“A vulnerability in Cisco Webex Meetings and Cisco Webex Meetings Server could have allowed an unauthenticated, remote attacker to join a Webex session without appearing on the participant list,” Cisco wrote in a statement, adding it has the researchers at IBM to thank for reporting the vulnerability. According to the company, Jiyong Jang, Research Scientist, and Manager, Dhilung Kirat, Research Scientist, Ian Molloy, Principal RSM, and Department Head, and J.R. Rao, IBM Fellow, and CTO were a part of the team who discovered the threat, which has since been fixed.

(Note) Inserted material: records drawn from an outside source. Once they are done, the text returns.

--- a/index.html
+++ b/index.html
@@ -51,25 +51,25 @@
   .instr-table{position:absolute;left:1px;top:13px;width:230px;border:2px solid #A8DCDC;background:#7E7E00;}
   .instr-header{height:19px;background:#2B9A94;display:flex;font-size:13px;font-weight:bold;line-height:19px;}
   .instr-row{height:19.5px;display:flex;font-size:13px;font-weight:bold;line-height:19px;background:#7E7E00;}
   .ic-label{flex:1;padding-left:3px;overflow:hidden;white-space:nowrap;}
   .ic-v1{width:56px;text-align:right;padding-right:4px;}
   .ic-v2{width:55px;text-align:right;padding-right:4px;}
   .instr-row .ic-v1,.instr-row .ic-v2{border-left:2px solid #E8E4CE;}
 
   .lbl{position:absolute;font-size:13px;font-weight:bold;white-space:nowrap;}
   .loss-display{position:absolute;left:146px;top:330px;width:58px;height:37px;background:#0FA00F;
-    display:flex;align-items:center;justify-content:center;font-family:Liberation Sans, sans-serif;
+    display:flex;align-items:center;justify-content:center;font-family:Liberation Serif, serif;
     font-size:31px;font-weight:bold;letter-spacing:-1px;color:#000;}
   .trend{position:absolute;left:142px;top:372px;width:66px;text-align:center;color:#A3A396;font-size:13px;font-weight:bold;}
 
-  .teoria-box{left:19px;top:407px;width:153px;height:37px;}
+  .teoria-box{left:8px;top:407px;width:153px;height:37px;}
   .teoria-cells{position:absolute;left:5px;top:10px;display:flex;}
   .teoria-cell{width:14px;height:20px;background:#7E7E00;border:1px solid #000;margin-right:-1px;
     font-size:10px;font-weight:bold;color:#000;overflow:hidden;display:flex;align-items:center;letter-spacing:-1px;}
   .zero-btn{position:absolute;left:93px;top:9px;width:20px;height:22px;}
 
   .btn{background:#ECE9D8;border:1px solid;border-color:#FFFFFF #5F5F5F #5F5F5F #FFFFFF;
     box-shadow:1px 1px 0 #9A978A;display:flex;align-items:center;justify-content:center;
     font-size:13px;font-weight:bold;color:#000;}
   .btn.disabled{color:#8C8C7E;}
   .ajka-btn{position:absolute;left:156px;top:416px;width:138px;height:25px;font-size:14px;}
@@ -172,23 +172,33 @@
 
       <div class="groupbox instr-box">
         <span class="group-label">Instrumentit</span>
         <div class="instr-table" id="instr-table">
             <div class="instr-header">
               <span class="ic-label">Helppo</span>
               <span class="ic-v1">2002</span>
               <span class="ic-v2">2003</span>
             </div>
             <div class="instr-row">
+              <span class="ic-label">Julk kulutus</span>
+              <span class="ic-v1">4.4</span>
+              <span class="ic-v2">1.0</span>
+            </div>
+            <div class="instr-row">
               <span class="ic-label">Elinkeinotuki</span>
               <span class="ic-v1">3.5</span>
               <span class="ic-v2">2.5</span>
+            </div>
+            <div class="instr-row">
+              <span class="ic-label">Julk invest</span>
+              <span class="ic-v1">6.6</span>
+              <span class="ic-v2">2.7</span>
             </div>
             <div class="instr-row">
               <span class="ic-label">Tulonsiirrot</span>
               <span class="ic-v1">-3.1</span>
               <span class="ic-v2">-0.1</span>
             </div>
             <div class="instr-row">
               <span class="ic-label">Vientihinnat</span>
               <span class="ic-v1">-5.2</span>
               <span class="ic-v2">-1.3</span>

The vulnerability was caused by what Cisco calls the ‘improper handling of authentication tokens by a vulnerable Webex site.’ An unwanted visitor could have therefore used this to their advantage by sending out requests to what Cisco deemed at-risk Cisco Webex Meetings or Cisco Webex Meetings Server sites.
“A successful exploit would have required the attacker to have access to join a Webex meeting, including applicable meeting join links and passwords”

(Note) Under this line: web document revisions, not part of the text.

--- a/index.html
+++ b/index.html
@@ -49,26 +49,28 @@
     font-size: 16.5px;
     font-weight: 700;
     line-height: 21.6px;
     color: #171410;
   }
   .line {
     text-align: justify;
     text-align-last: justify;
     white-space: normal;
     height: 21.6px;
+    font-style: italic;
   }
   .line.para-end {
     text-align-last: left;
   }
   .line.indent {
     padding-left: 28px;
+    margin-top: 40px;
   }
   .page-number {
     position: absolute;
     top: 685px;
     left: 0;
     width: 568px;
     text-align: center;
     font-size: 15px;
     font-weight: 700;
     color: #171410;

If that was the case, the attacker could then exploit the vulnerability by joining meetings, in a sort of stealth mode, and not appearing among the system’s list of meeting participants. They would, in theory, have gained full access to audio, video, chat, and screen sharing capabilities, posing serious security concerns for the collaboration giant.
The company said that once a meeting intruder entered the meeting and got expelled, they could have maintained an audio connection. Those same users could have also gained access to information on meeting attendees — sensitive and information such as the full names, email addresses, and IP addresses of attendees — all from the meeting room lobby.
Each of the bugs impacted both Cisco Webex Meetings sites (cloud-based) and Cisco Webex Meetings Server (on-premises solutions) and require no further user action. Those who use the Cisco Webex Meetings Server, however, should plan to upgrade to 3.0MR3 Security Patch 5 or 4.0MR3 Security Patch 4, which has all the necessary fixes they need to stay safe while using the Cisco collaboration platform.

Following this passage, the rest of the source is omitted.